Personal details
- Born: Anne Mary Celestine Palairet 14 November 1916 Paris, France
- Died: 19 August 1998 (aged 81) Frome, Somerset, England
- Spouse: Julian Asquith ​(m. 1947)​
- Children: 5
- Parent: Michael Palairet (father);
- Education: St Anne's College, Oxford
- Known for: Code breaking

= Anne Asquith =

British code breaker (1916-1998)

Anne Mary Celestine Asquith, Countess of Oxford and Asquith (14 November 1916 – 19 August 1998) was a British code breaker who became the Countess of Oxford and Asquith upon her marriage in 1947 to Julian Asquith, 2nd Earl of Oxford and Asquith.

==Life==
She was born in Paris in 1916 to Sir Michael Palairet, a career diplomat, and his wife, Lady Mary de Vere Palairet ( Studd; 1895-1977), and brought up in the Roman Catholic faith to which her parents had converted.

She was raised in Japan, China and Bucharest, where she would help her father by decoding messages that had been sent to him. In Japan, she survived an earthquake when she was six and later, her family was present during the Chinese civil war. She had an affection for Bucharest, where she took the baccalaureate and learnt French.

She continued her studies in Paris before studying at St Anne's College, Oxford, although she did not take her finals. At college, she met Julian Asquith, who was already the Earl of Oxford and Asquith. They were to marry years later.
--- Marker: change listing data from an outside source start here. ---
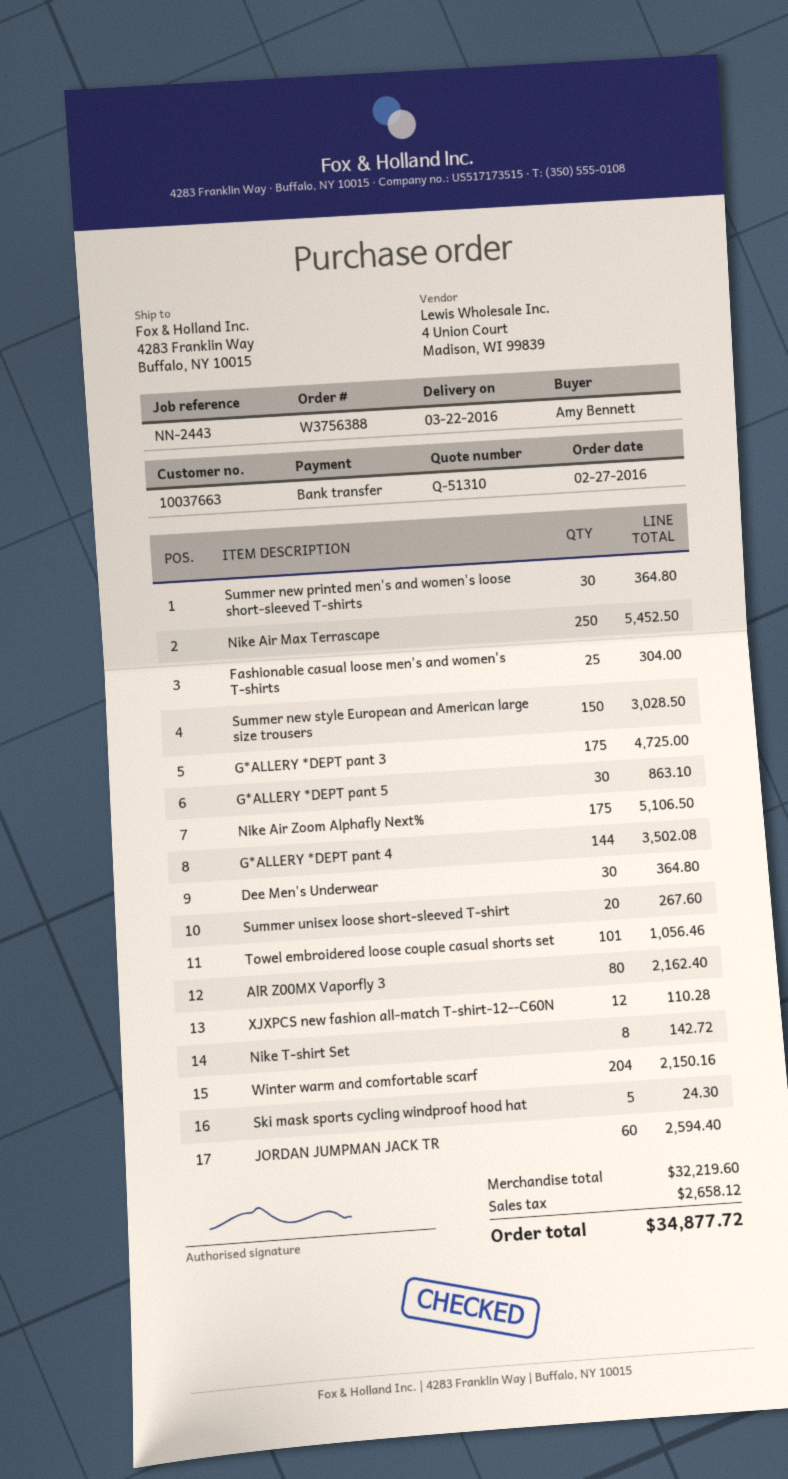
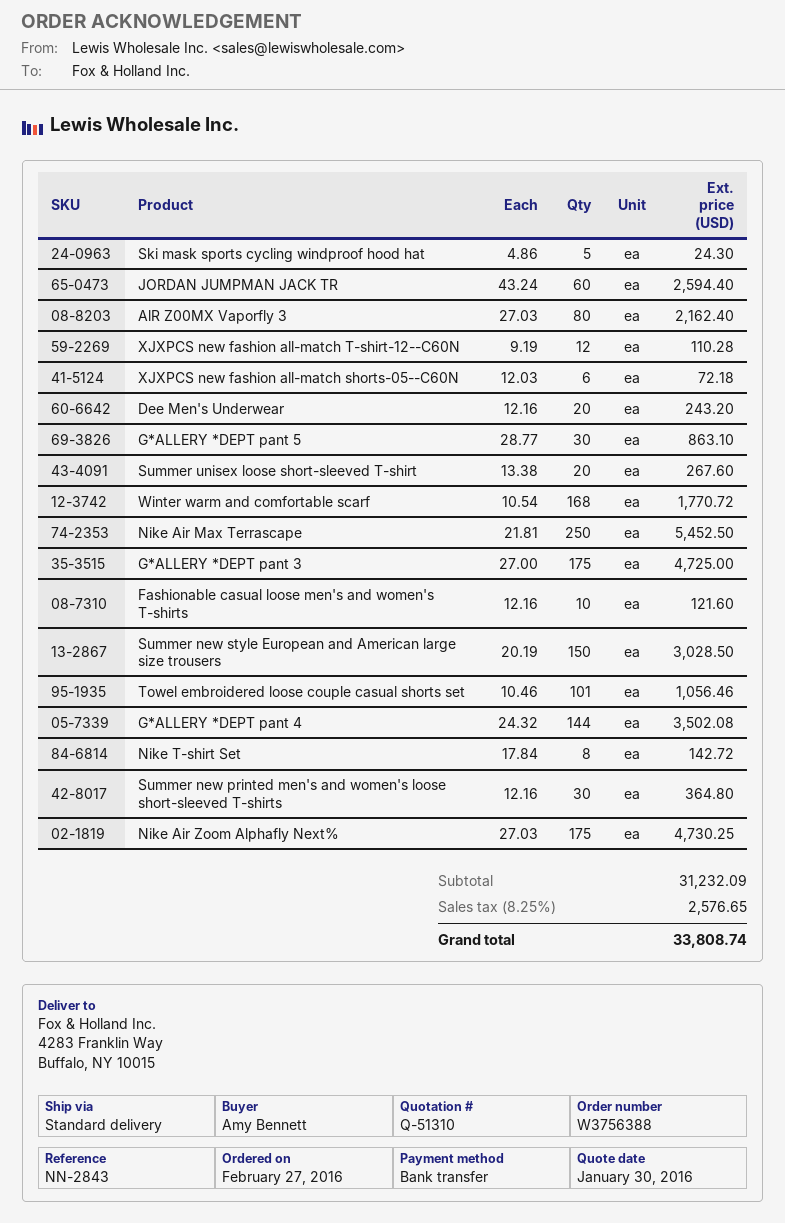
reference: NN-2443 -> NN-2843
Fashionable casual loose men's and women's T-shirts: 25 for 304.00 -> 10 for 121.60
Nike Air Zoom Alphafly Next%: 175 for 5106.50 -> 175 for 4730.25
Dee Men's Underwear: 30 for 364.80 -> 20 for 243.20
Winter warm and comfortable scarf: 204 for 2150.16 -> 168 for 1770.72
XJXPCS new fashion all-match shorts-05--C60N: none -> 6 for 72.18
subtotal: 32219.60 -> 31232.09
tax: 2658.12 -> 2576.65
total: 34877.72 -> 33808.74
During World War II, she worked at the code breaking centre of Bletchley Park, exploiting her knowledge of linguistics and codes, before joining the WAAF. They sent her to Palestine in 1945, where she should have been off-duty at the King David Hotel when it was bombed in 1946, but serendipity saw her exchange shifts, and she was working elsewhere when the bomb went off.

==Marriage and children==
She married Julian Asquith, 2nd Earl of Oxford and Asquith, at the Brompton Oratory in 1947. Her husband took diplomatic postings in Libya, Zanzibar, and St Lucia, and he was the governor in the Seychelles. At that time, one could not fly easily to these islands, but ships occasionally visited them.
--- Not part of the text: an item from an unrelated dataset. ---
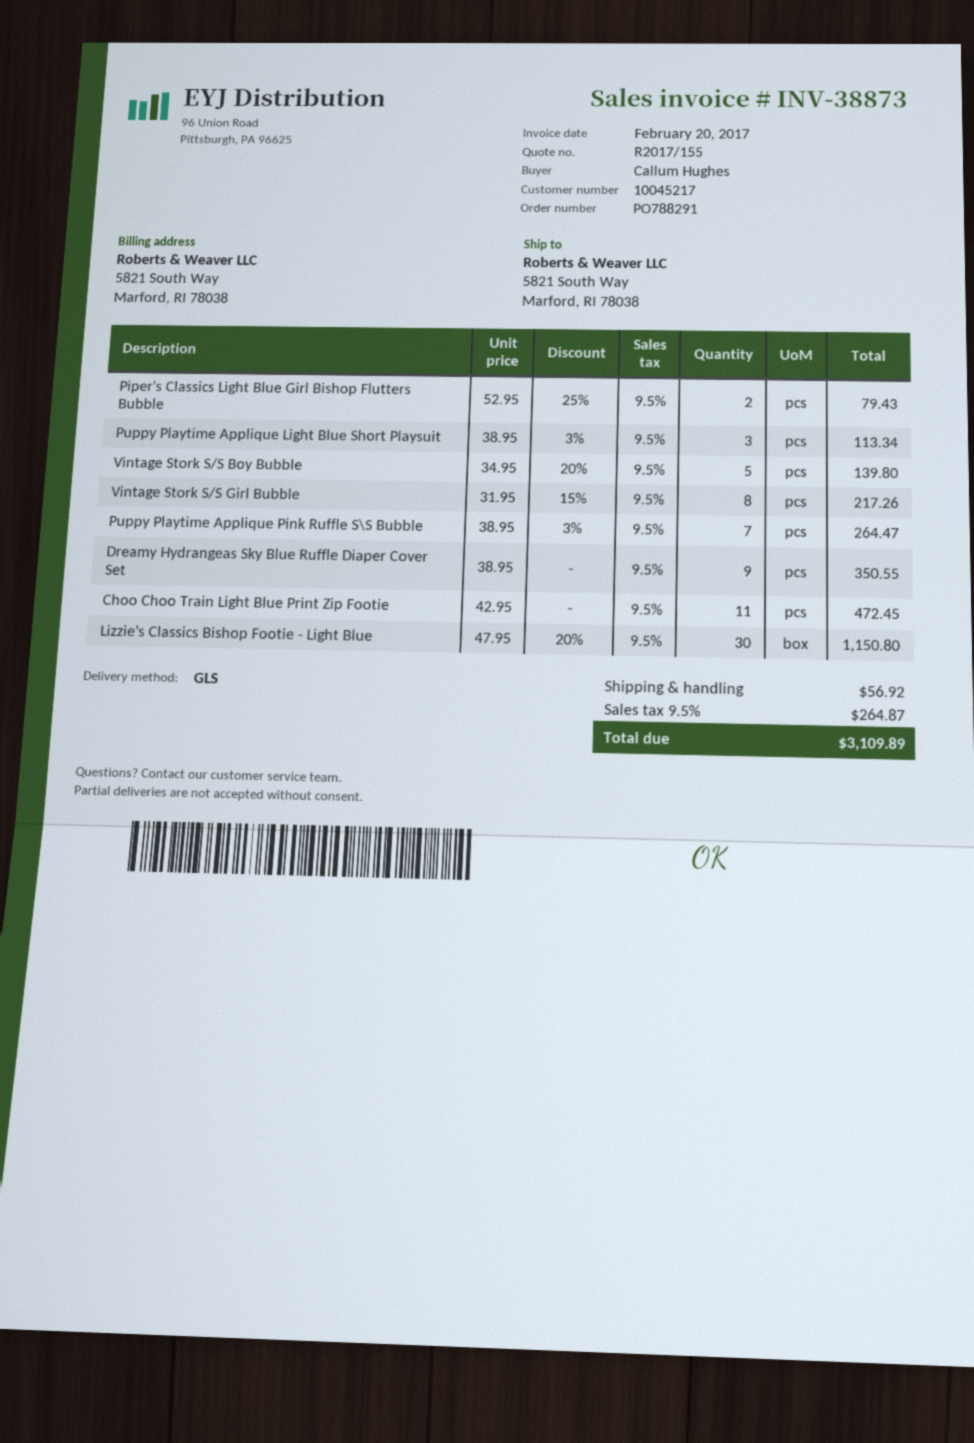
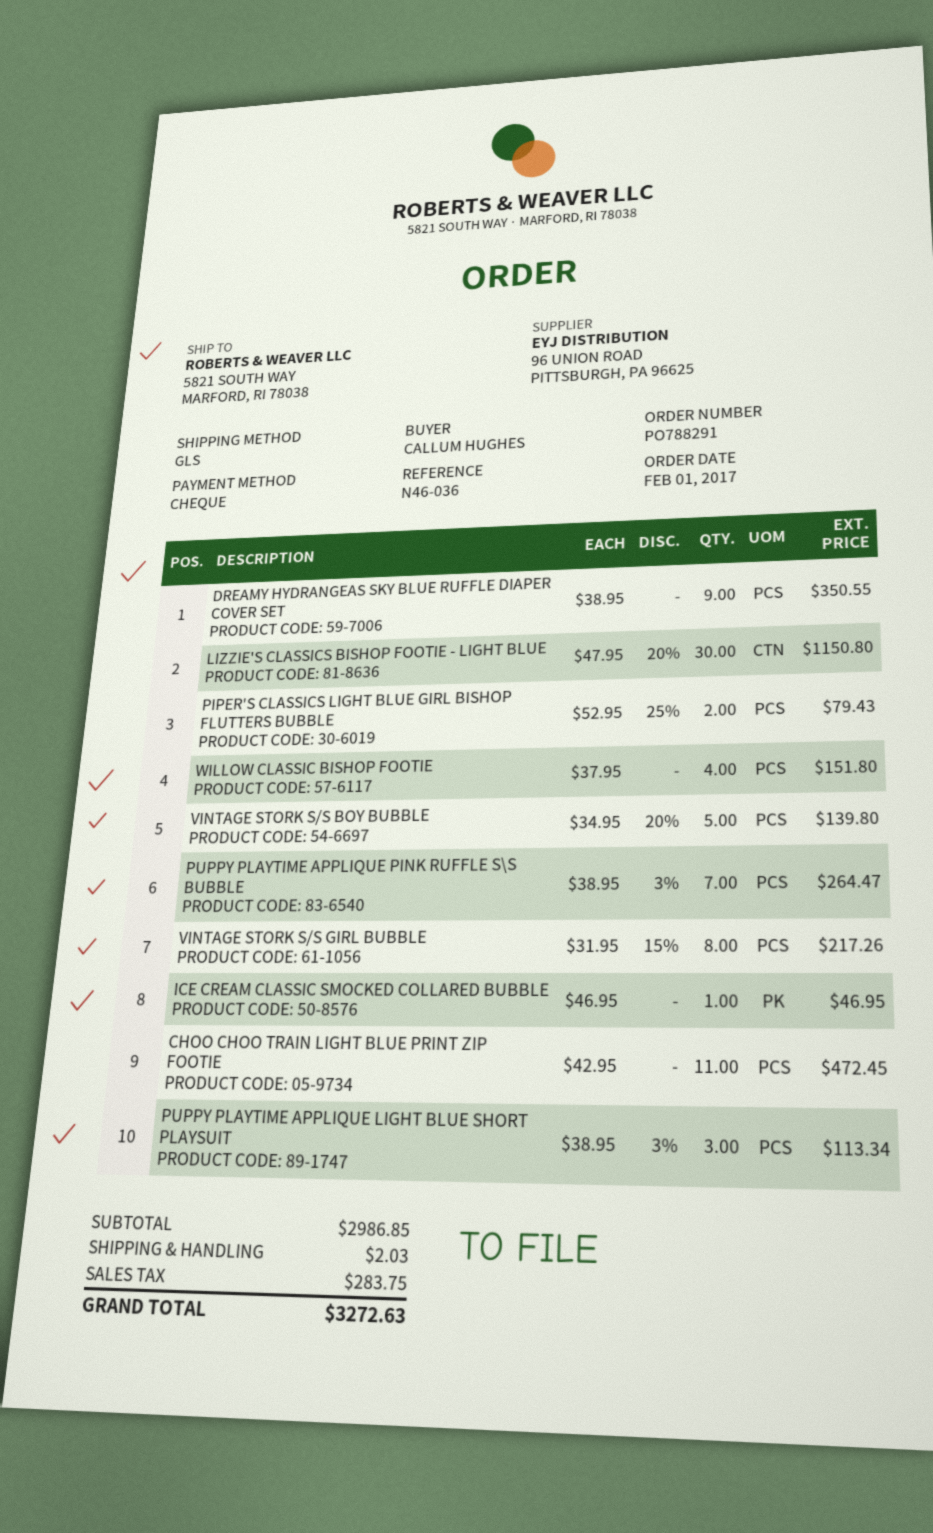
WILLOW CLASSIC BISHOP FOOTIE: none -> 4 x 37.95 = 151.80
ICE CREAM CLASSIC SMOCKED COLLARED BUBBLE: none -> 1 x 46.95 = 46.95
shipping: 56.92 -> 2.03
tax: 264.87 -> 283.75
total: 3109.89 -> 3272.63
Lord and Lady Oxford had five children – two sons, both diplomats, and three daughters (the middle one married to another diplomat):

- Lady (Mary) Annunziata Asquith (born 28 July 1948), partner of Patrick Anson, 5th Earl of Lichfield.
- Lady Katharine Rose Celestine Asquith (born 1 October 1949), in 1970 married Adam Ridley, divorced 1976; married secondly in 1985 Nathaniel Page, son of Sir John Page.
- Raymond Benedict Bartholomew Asquith, 3rd Earl of Oxford and Asquith (born 24 August 1952)
- Lady Clare Perpetua Frances Asquith (born 28 March 1955)
- The Hon. Sir Dominic Antony Gerard Asquith, KCMG (born 7 February 1957), a former British Ambassador to Iraq, Egypt and Libya.
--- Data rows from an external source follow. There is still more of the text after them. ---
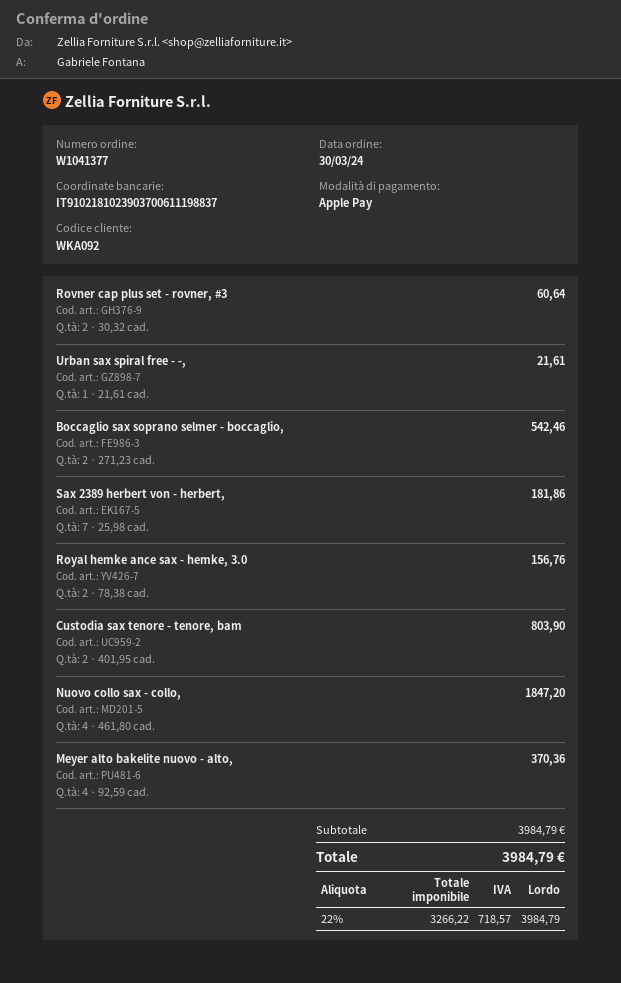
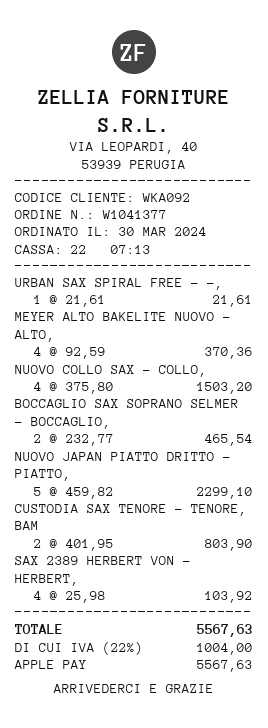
Rovner cap plus set - rovner, #3: 2 x 30.32 = 60.64 -> none
Boccaglio sax soprano selmer - boccaglio,: 2 x 271.23 = 542.46 -> 2 x 232.77 = 465.54
Sax 2389 herbert von - herbert,: 7 x 25.98 = 181.86 -> 4 x 25.98 = 103.92
Royal hemke ance sax - hemke, 3.0: 2 x 78.38 = 156.76 -> none
Nuovo collo sax - collo,: 4 x 461.80 = 1847.20 -> 4 x 375.80 = 1503.20
NUOVO JAPAN PIATTO DRITTO - PIATTO,: none -> 5 x 459.82 = 2299.10
tax: 22% = 718.57 -> 22% = 1004.00
total: 3984.79 -> 5567.63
Lord Oxford inherited the estate of Mells Manor from his mother Katharine Asquith, younger daughter of Sir John Horner, of Mells, and his wife Lady Frances (née Graham).

Lady Oxford died in Frome in 1998. Lord Oxford died, aged 94, on 16 January 2011. He was succeeded in his peerage titles, which he had held for over eighty years, by their elder son, Raymond, a former British diplomat and elected hereditary member of the House of Lords.